[Feature Request] Unpausing an Alert causes unwanted pollution in State History

Grafana 4.2.0, mainly using InfluxDB as datasource.

Unpausing an Alert causes unwanted pollution in State History.

For maintenance purposes, we do a daily restart of InfluxDB.
We have scripted it, to pause all Grafana alerts, restart the influxdb service, and unpause most of the Grafana alerts (see below).

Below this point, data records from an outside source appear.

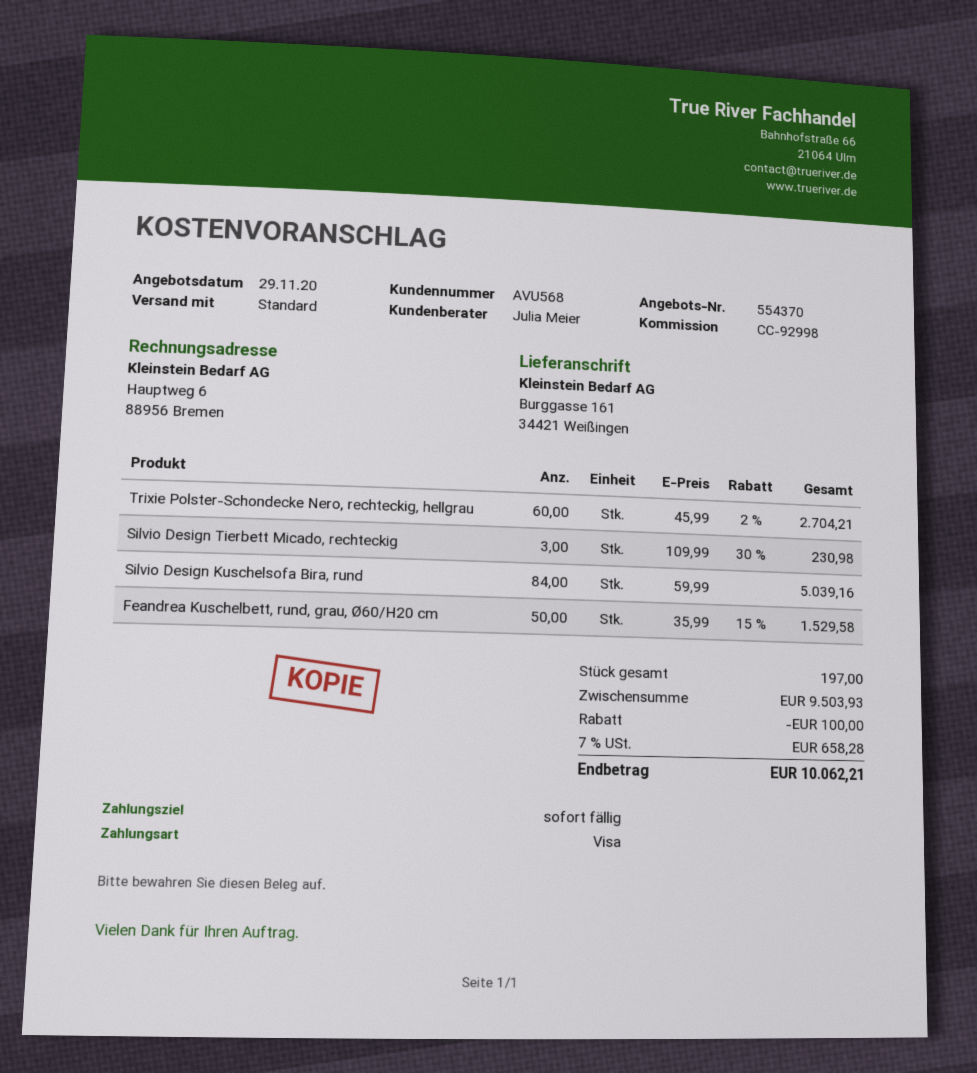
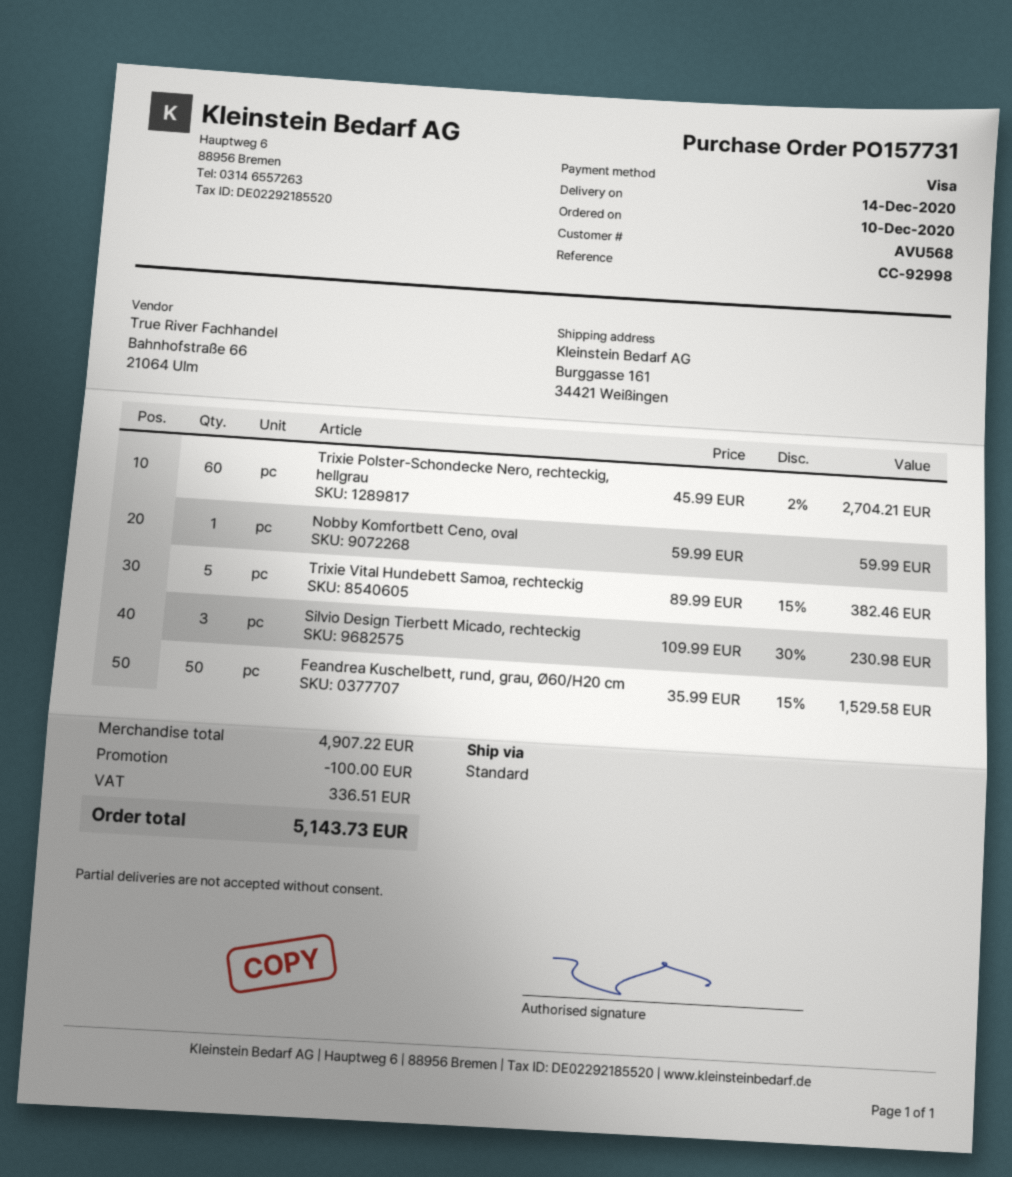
Silvio Design Kuschelsofa Bira, rund: 84 x 59.99 = 5039.16 -> none
Nobby Komfortbett Ceno, oval: none -> 1 x 59.99 = 59.99
Trixie Vital Hundebett Samoa, rechteckig: none -> 5 x 89.99 - 15% = 382.46
subtotal: 9503.93 -> 4907.22
tax: 658.28 -> 336.51
total: 10062.21 -> 5143.73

At the state history of each and every alert, we get a daily ‘OK’, which is pollution to us. We only want to see real changes in state at the State History. OK to OK is no change.

Bash script:

python msmetrics_grafana_pause_all_notifications.py msmetrics_grafana_pause_all_notifications__influxdb-live-01.json pause
systemctl restart influxdb --full --no-pager
sleep 5 # Just to give some room
SYSTEMD_COLORS=0 systemctl status influxdb --full --no-pager --lines 0
python msmetrics_grafana_pause_all_notifications.py msmetrics_grafana_pause_all_notifications__influxdb-live-01.json unpause

Python script (stripped all plumbing):

  def PauseNotifications(self,pause_it=True):
    for alert in alerts:
      if (not pause_it) and re.match(pattern=self.tConfig['pause_but_no_unpause'], string=alert['name']):

Any solution would work for us, for example:

  1. make it a Grafana config, like alertstate_nonewstate_at_unpause, or
  2. add it to the Rest api: pause.create(paused=False,record_only_pure_state_changes=True)
  3. a non configurable default
  4. a More states toggle in the Alert State view (so storing like it is now,but only addressing the display)

Cheers, TW

pausing is changing the state, to fix this you will have to wait for the alerting silence feature (hopefully implemented sometime after summer)

Hi Torkel,

Changing the state: Technical perspective <-> End user perspective.
And your answer doesn’t address proposed solution nr 4.

But we’ll wait for the alerting silence feature.
I read from your words that our scenario (above, bash+python+restart influxdb+grafana view) is covered by this new feature, if we will use the future ‘silencing’ api instead of the current ‘pausing’ api. Is this correct?

Cheers, TW